Kitapta başka neler var? Örneğin dönemin gençliğinin barışa, güzel bir geleceğe inanan coşkusu (Bu bence şimdi en çok ihtiyacımız olan şeylerden biri.) 1956 Macar Ayaklanması, kısmen Sovyetler Birliği ve TKP eleştirisi, Nâzım’ın doğum günü 15 Ocak’ın öyküsü; en önemlisi tabii canlı bir Nâzım portresi bulacaksınız. Bir de Nâzım’la ilgili yapılan bazı “yanlışlar”ın titizce ayıklanıp düzeltilmesini de…
Devlet baskısı
Kitapta dikkatimi çeken meselelerden biri kuşkusuz, Türkiye’yi yönetenlerin Nâzım Hikmet’i haksız, yalan-yanlış suçlamalar eşliğinde uzun yıllar hapse mahkum etmeleriydi. O günlerde Nâzım’ın serbest bırakılması için mücadele eden insanlara karşı, bugünküne benzer bir linç rejimini aratmayacak politikalara imza atmaları, esasında zaman ve iktidar değişse de devletin alışkanlıklarının baki kalarak maziden bugüne dek nasıl uzandığını gösteriyor. Nâzım'ın hapisten çıktıktan sonra da işsiz bırakılması, sürekli izlenmesi, eşiyle çocuğuyla beraber sosyal ölümlerini zorlayan yaklaşımlar, Nâzım’ın çok sevdiği memleketinden kaçmasına, ıraklarda hasretle hayata veda etmesine yol açan son, bugün yollarda can veren onlarca, yüzlerce mülteciyi, ülkesinden uzakta yaşamak zorunda kalan ve her dönem daha da artan “sürgünler”i anımsatıyor…

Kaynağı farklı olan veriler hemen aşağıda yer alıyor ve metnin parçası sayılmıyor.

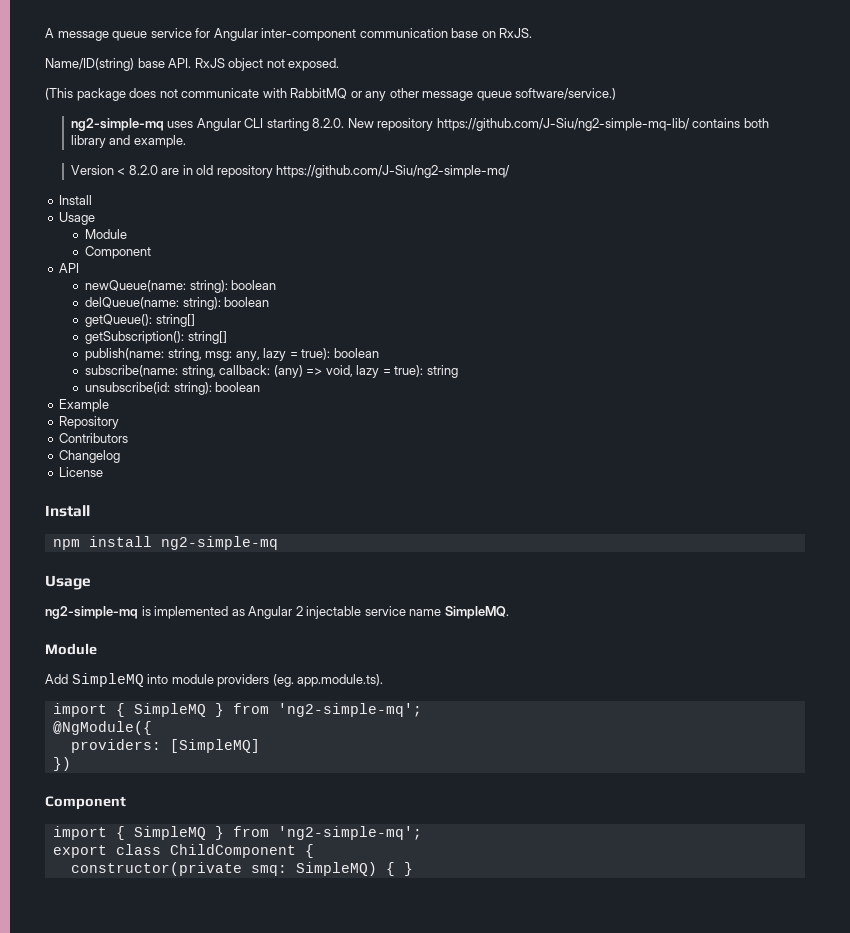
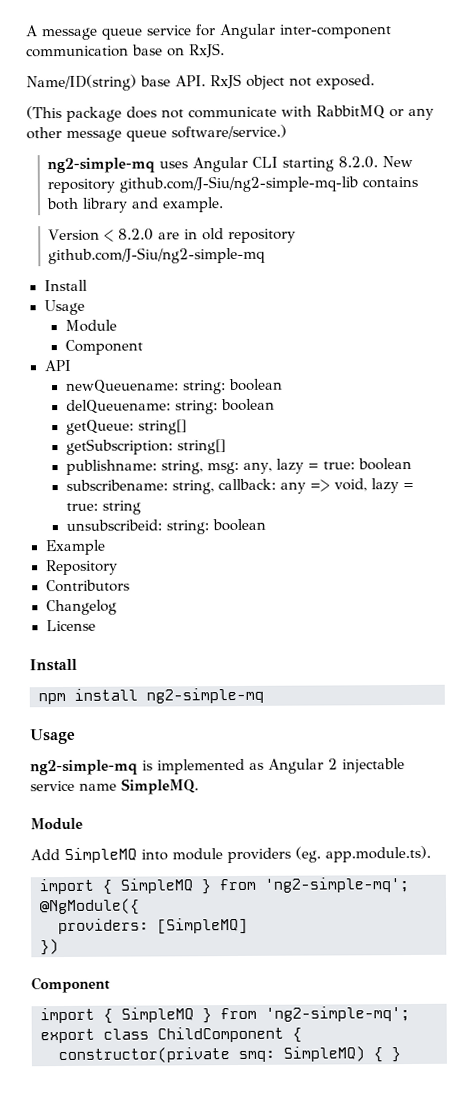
[436,118,690,131] https://github.com/J-Siu/ng2-simple-mq-lib/ -> [119,175,359,193] github.com/J-Siu/ng2-simple-mq-lib
[276,165,511,178] https://github.com/J-Siu/ng2-simple-mq/ -> [48,246,267,265] github.com/J-Siu/ng2-simple-mq
[85,280,277,293] [85,297,270,310] [85,314,195,327] [85,331,227,344] [85,348,165,361] newQueue(name: string): boolean // delQueue(name: string): boolean // getQueue(): string[] // getSubscription(): string[] // publish(name: -> [65,378,283,395] [65,398,275,415] [65,419,187,435] [65,438,226,455] [65,459,157,475] newQueuename: string: boolean // delQueuename: string: boolean // getQueue: string[] // getSubscription: string[] // publishname:
[301,348,379,360] [85,365,179,377] true): boolean // subscribe(name: -> [322,457,412,471] [65,479,168,491] true: boolean // subscribename:
[273,365,303,378] (any) -> [279,481,306,494] any
[394,365,424,377] true): -> [65,502,98,511] true:
[85,382,212,395] unsubscribe(id: string): -> [65,519,209,535] unsubscribeid: string:

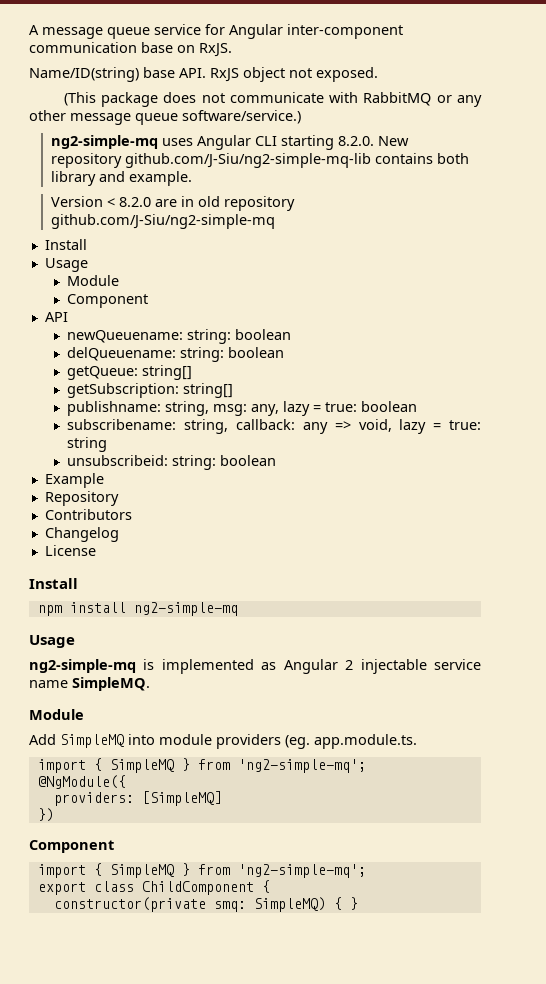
[325,845,431,863] app.module.ts). -> [314,734,417,749] app.module.ts.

Nâzım Hikmet’in özgürlüğü için açlık grevi yapması ise; bugün bizlere Nâzım’ınkine benzer koşullarda bulunan “dilekçelerini canlarıyla pullayarak halkımıza yollayan” ve ölüm sınırında direnmeye devam eden Grup Yorum üyelerini de hatırlatıyor…
Bu bahsi can sıkıcı, adeta kalıtsal bir ura dönüşmüş olan bir tutuma işaret ederek kapayacağım. Türkiye Cumhuriyeti’ni şekillendiren önemli paranoyalardan biri anti-komünistlik oldu. Bu sadece 15’ler ve Maria’nın Trajedisi’nden ibaret kalmadı. Sonra da sürdü. Sahte komünist partiler, örgütün içine sokulan ajan provokatörler, Nâzım ve bir çok aydının çektiği acılar, işkenceler, hapislikler, sürgünler, idamlar… (Başta Ermeniler ve Kürtler olmak üzere Anadolu halklarının başına gelenleri saymıyorum bile.) Bütün bunlara rağmen Nâzım Hikmet de dahil solda yer alan insanlar devletin kurucu zihniyetini ne kadar sorguladı, o devlet aklına katkı koymaktan ne kadar uzak durdu meçhul…
Eksiklik
Kitapta maalesef, Nâzım’ın şiirleri yeterince yok. Bunun Gün Benderli’nin ya da yayınevinin bir tercihi olmadığını biliyorum. Bu eksikliğin sorumlusu kuşkusuz Nâzım'ın bütün insanlık için sarf ettiği emeğini, ideallerini hiçe sayarcasına, mülkiyete dönüştürerek paylaşmayanlar. Bu durum, kitabın değerini azaltmıyor; fakat solun, yeterince kendi değerlerine sahip çıkmadığı/çıkamadığını da gösteriyor.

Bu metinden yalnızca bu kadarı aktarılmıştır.